Otherwise, among sector schemes, Alliance Basic is a fund to track. This scheme invests in basic industries such as banking, oil, petrochem, automobiles and so on. This scheme has more than 50 per cent exposure to the banking and oil sectors. The second-best performer is UTI Growth Sector Fund - Petro.

Chords Struck

Amidst all this good news, it's a good question to ask just how long all this cheer will last. There have been some jarring moments, and occasional shudders, as a new month gets underway. But by and large, the answer looks tilted towards the affirmative.

As always, it's important to watch the US economy, which shall serve as a beacon for investors the world over.
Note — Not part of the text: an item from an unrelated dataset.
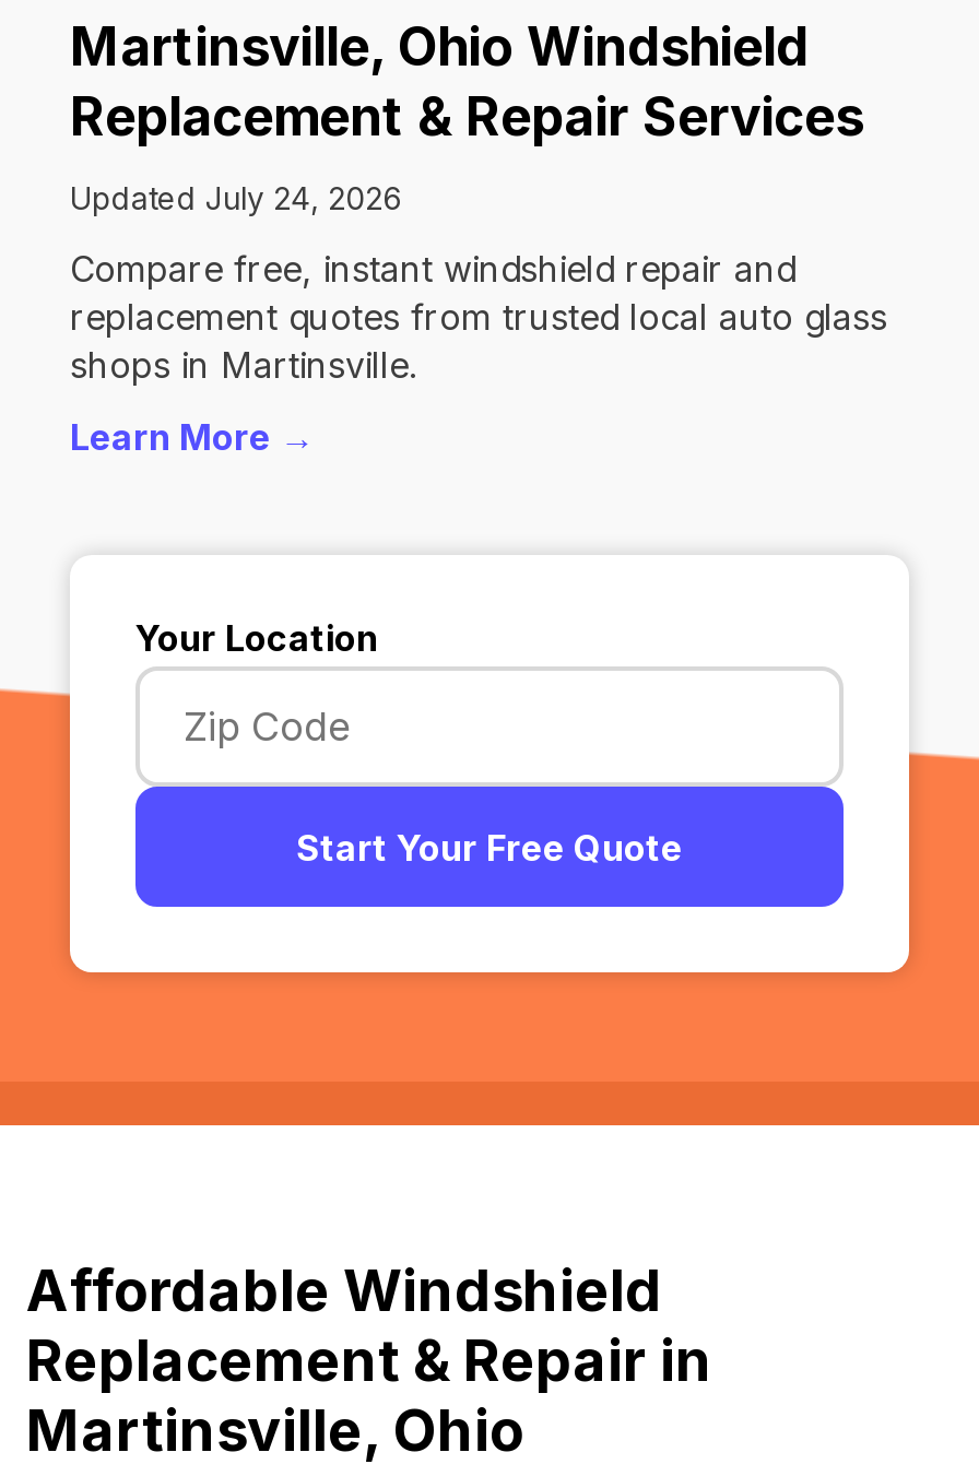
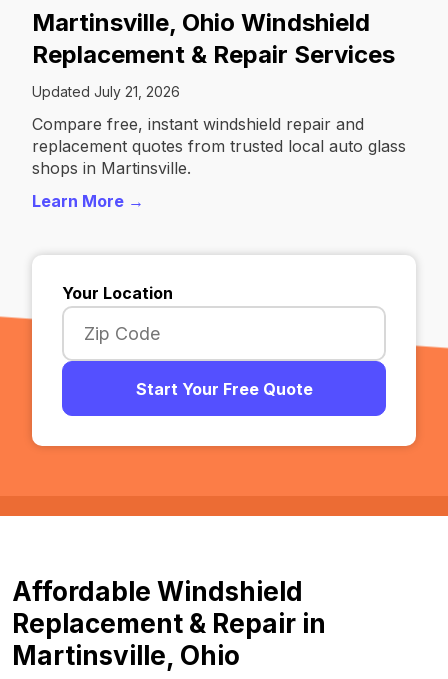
[70,179,402,216] Updated July 24, 2026 -> [32,83,180,100] Updated July 21, 2026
The indicators for May have been good. The US non-manufacturing index is up, productivity levels are rising, retail sales are up, consumer confidence is growing and the S&P 500's longest and biggest rise in three years that's currently underway looks set to continue. After a long time, all the right chords seem to be getting struck simultaneously, almost to finely engineered precision. Japan's recession and banking crisis are a worry, but not on the immediate horizon. Back home, we have the first stirrings of an IPO boom in the Maruti sell-off. Add to this the positive sentiment wrought by the strengthening of the rupee against the dollar, and the forex reserve statistics that keep plotting each dot higher than the other, and Indian funds appear to be in fine shape. Expect action.